San José bans flavored tobacco and smoking in apartments


The people of San José will soon no longer be able to find menthol cigarettes or vapes with fruity, candied or menthol flavors in the stores of the city.

San Jose City Council unanimously passed a new ordinance on Tuesday evening banning the sale of flavored e-cigarettes and menthol cigarettes, in hopes of preventing easily seduced teens from becoming addicted to nicotine. Once the measure is fully implemented, the capital of Silicon Valley will become the largest city in the United States to ban menthol cigarettes and the largest city in California to ban flavored vapes.

“I think this is an important first step in making sure that we keep these very dangerous and highly addictive products not only out of our children’s hands but really off their radar,” City Councilor Magdalena Carrasco said.

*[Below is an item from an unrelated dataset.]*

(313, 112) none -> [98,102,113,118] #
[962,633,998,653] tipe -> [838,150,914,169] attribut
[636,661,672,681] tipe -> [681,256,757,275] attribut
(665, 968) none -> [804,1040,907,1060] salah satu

Under the new ordinance approved on Tuesday, San José’s more than 650 tobacco retailers will be banned from selling flavored vapes and menthol cigarettes. It also prohibits new tobacco retailers from opening a store within 500 feet of another tobacco store or within 1,000 feet of a school, park, community center or other. library. Tobacco retailers have until June 30, 2022 to run out of newly banned products before facing fines or other enforcement action.

Despite opposition from public health and tobacco control advocates, the city chose to grant an exemption for the sale of flavored hookah.

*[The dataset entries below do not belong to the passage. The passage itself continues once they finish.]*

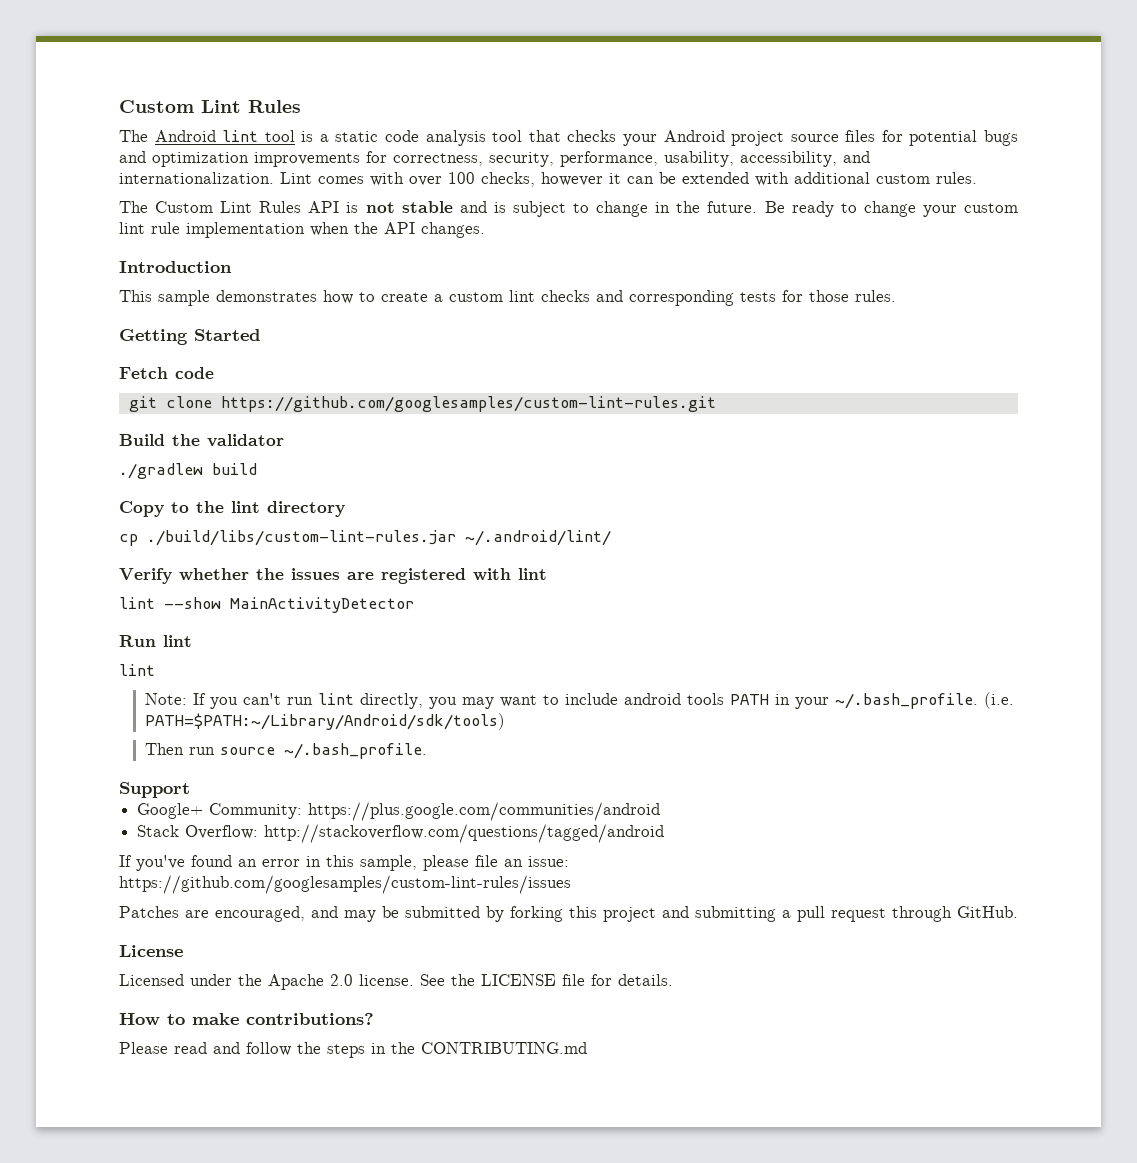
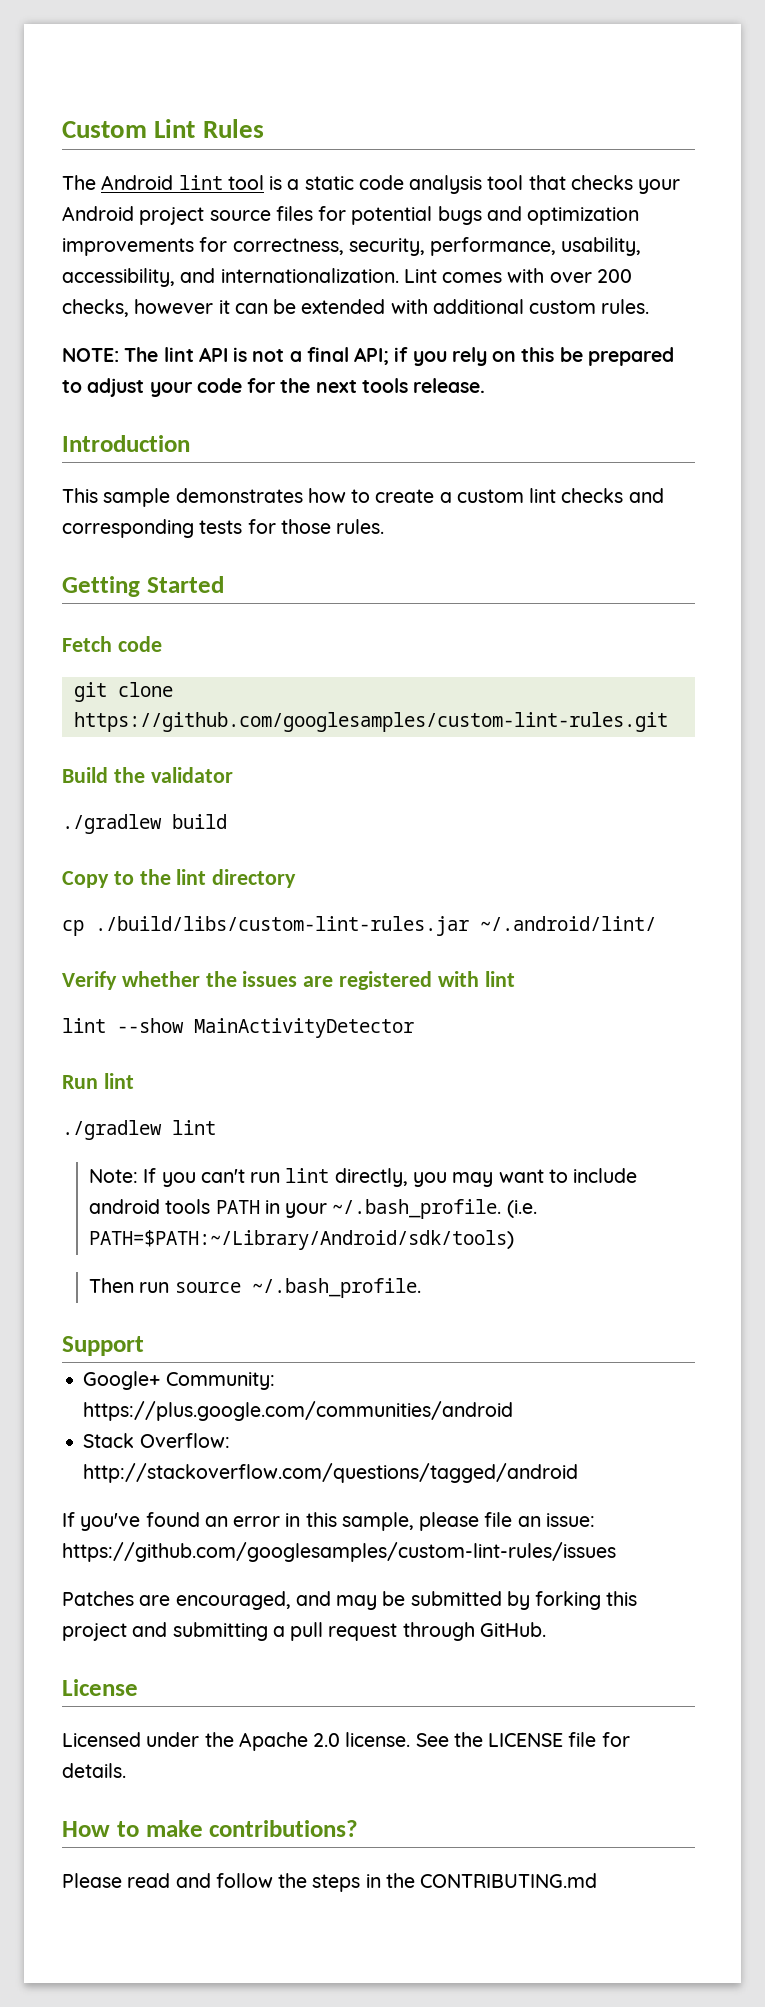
[448,172,475,184] 100 -> [596,269,632,283] 200
[119,201,1018,217] [119,222,485,238] The Custom Lint Rules API is not stable and is subject to change in the future. Be ready to change your custom lint rule implementation when the API changes. -> [62,347,674,366] [62,378,486,397] NOTE: The lint API is not a final API; if you rely on this be prepared to adjust your code for the next tools release.
(192, 641) none -> [62,1120,162,1140] ./gradlew

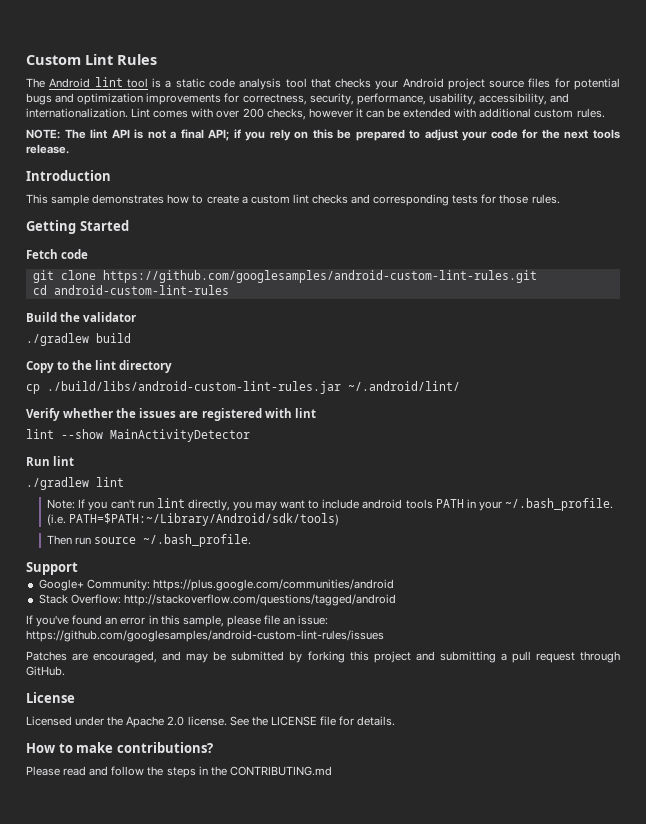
[73,712,668,732] https://github.com/googlesamples/custom-lint-rules.git -> [102,270,537,283] [32,285,229,295] https://github.com/googlesamples/android-custom-lint-rules.git // cd android-custom-lint-rules
[95,916,469,936] ./build/libs/custom-lint-rules.jar -> [47,381,341,394] ./build/libs/android-custom-lint-rules.jar
[62,1542,616,1562] https://github.com/googlesamples/custom-lint-rules/issues -> [26,630,384,642] https://github.com/googlesamples/android-custom-lint-rules/issues

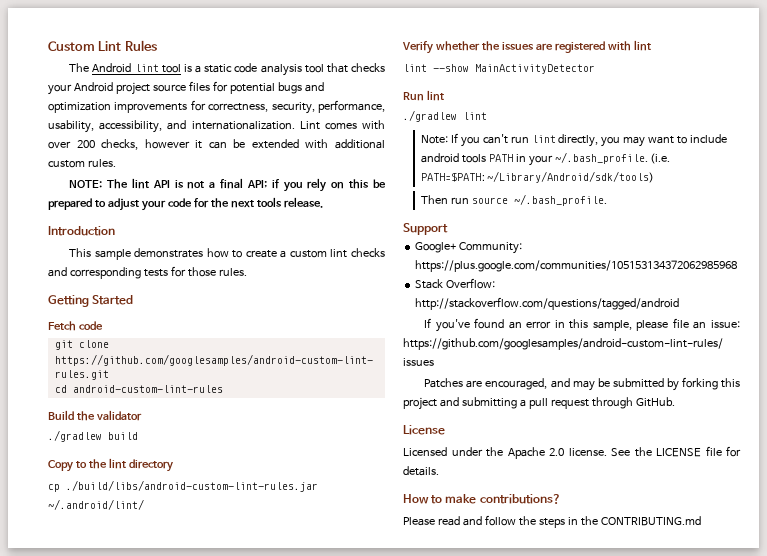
[152,579,394,591] https://plus.google.com/communities/android -> [415,260,738,272] https://plus.google.com/communities/105153134372062985968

A year after its implementation, the city plans to review the effectiveness of the ordinance and decide whether any changes need to be made, including whether to remove the hookah exemption.

“This ordinance is not perfect, but the goal is to get it passed, take a look at it and bring back what we need in a year,” said City Councilor Pam Foley.

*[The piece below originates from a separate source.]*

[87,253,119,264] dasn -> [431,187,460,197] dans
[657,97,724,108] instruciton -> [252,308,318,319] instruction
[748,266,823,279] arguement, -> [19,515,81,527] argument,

City council was also due to vote Tuesday night on a separate ordinance proposal that would ban smoking of all kinds – including cigarettes, cigars, vapes and cannabis – inside apartments with three additional units. However, at the start of the meeting, the board decided to defer that vote until next month, citing the need to further verify the details of the proposal.

In 2020, California Governor Gavin Newsom signed a bill banning the sale of most flavored tobacco products statewide, but the tobacco industry quickly launched a referendum campaign, which suspended the ban until voters decide to pass it in 2022. If approved, the statewide ban will replace similar city ordinances, although cities may implement more stringent regulations .

In the meantime, San Jose is joining more than 100 cities across California to pass their own bans.

At Tuesday night’s meeting, city council heard from more than 50 San José residents and advocates, including teachers, doctors, teens and parents, the majority of whom have expressed strong support for the tobacco ban. flavored.

Dr Phil Gardiner, co-chair of the African American Tobacco Control Leadership Council, told the council that ending the sale of menthol cigarettes would save the lives of black residents who have historically been the target of the tobacco industry.

“It has become clear that menthol cigarettes and flavored little cigars are the main contributor to death and illness in the black community,” he said. “… This has been going on for about 30 years and you are lucky enough to stop it here.”

Heidi Garland of San Jose urged the council to “put the health of our children and our residents before the profits of the tobacco companies.”

“It’s time to stand up to the big tobacco and protect the people of San José like me, my husband and our two sons,” she said.

Alternatively, San Jose tobacco store owners and residents who vape or smoke menthol cigarettes argued that the ban was a form of “government overshoot,” adding that they believed it would lead to a “deal. black”.

Resident Jon D., who opposed the ban, compared flavored cigarettes to alcoholic fruit seltzer, calling them “a gateway to alcoholism.”

“If the ban works, how come my neighborhood looks like a war zone every fourth of July despite the fireworks ban? ” he said. “The ban will not work.”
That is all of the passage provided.